(CNN) -- After repeatedly pinning the president for the unemployment level, which now sits at 8.1%, Mitt Romney pledged he could cut the rate by two points if he makes it to the White House.
"I can tell you that over a period of four years, by virtue of the policies that we'd put in place, we'd get the unemployment rate down to 6%, and perhaps a little lower," the presumptive GOP nominee said in a TIME interview published Wednesday.
The number marked the first time Romney had talked about a specific rate during this election cycle, although he listed 5.9% as the number he would strive for in his 59-point economic plan released in September.
And economic forecasts suggest he may not be too far off. Based on the current rate of growth, the jobless rate is expected to fall to around 7% by the end of 2015, and 5.5% by the end of 2017, according to reports by the bipartisan Congressional Budget Office.
Romney has used the unemployment rate as a main line of attack against President Barack Obama. His campaign frequently points to a 2009 interview in which the president said if his administration could not get the economy turned around in three years, "then there is going to be a one-term proposition."
At the worst of the recession, the unemployment rate reached 10% in October 2009, nine months after Obama took office. It has gradually dropped to its current rate at just over 8%, though some experts attribute the lower rate to the fact that more Americans are leaving the workforce.

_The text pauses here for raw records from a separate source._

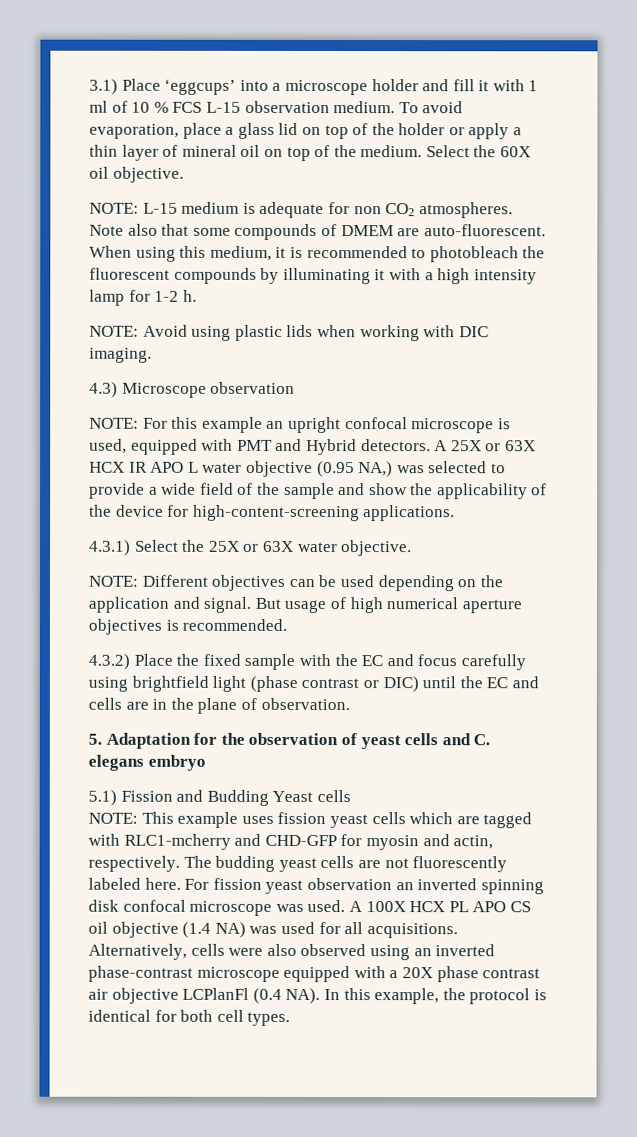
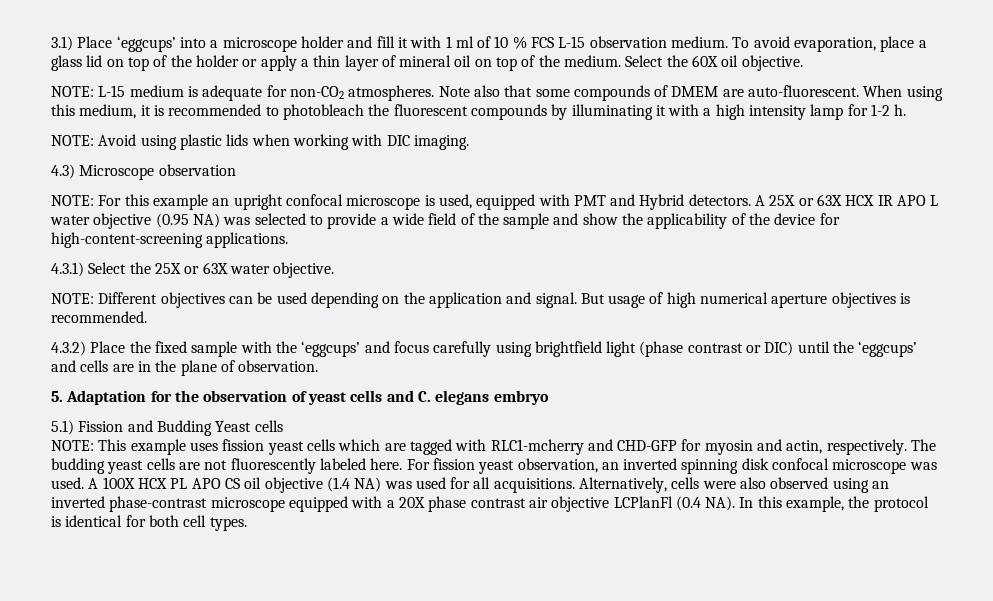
- NOTE: L-15 medium is adequate for non CO2 atmospheres.
+ NOTE: L-15 medium is adequate for non-CO2 atmospheres.
- A 25X or 63X HCX IR APO L water objective (0.95 NA,) was selected to provide a wide field of the sample and show the applicability of the device for high-content-screening applications.
+ A 25X or 63X HCX IR APO L water objective (0.95 NA) was selected to provide a wide field of the sample and show the applicability of the device for high-content-screening applications.
- 4.3.2) Place the fixed sample with the EC and focus carefully using brightfield light (phase contrast or DIC) until the EC and cells are in the plane of observation.
+ 4.3.2) Place the fixed sample with the ‘eggcups’ and focus carefully using brightfield light (phase contrast or DIC) until the ‘eggcups’ and cells are in the plane of observation.
- For fission yeast observation an inverted spinning disk confocal microscope was used.
+ For fission yeast observation, an inverted spinning disk confocal microscope was used.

The CBO expects the rate to remain above 8% for the rest of this year and next year.
In a conference call Wednesday, Obama campaign spokesman Ben LaBolt pointed to those predictions in criticizing Romney's statement.
"Government economists have been clear that under current law their projection today is that unemployment will hit 6% by that point," LaBolt said.
He went on to cite recent remarks in which Romney, chiding the president for his job creation record, said any unemployment figure above 4% was not worth celebrating.
"What I think was interesting about this is that Romney moved goal posts in a matter of weeks," LaBolt said. "He said he was going to get it down to 4% several weeks ago, now he's at 6%, he's already moved the goal posts on a critical promise he made."
In his previous remarks, Romney did not explicitly say he would reduce the unemployment rate to 4%. At a campaign stop in Pittsburgh in May, he said "anything over 8%, anything near 8%, anything over 4% is not cause for celebration."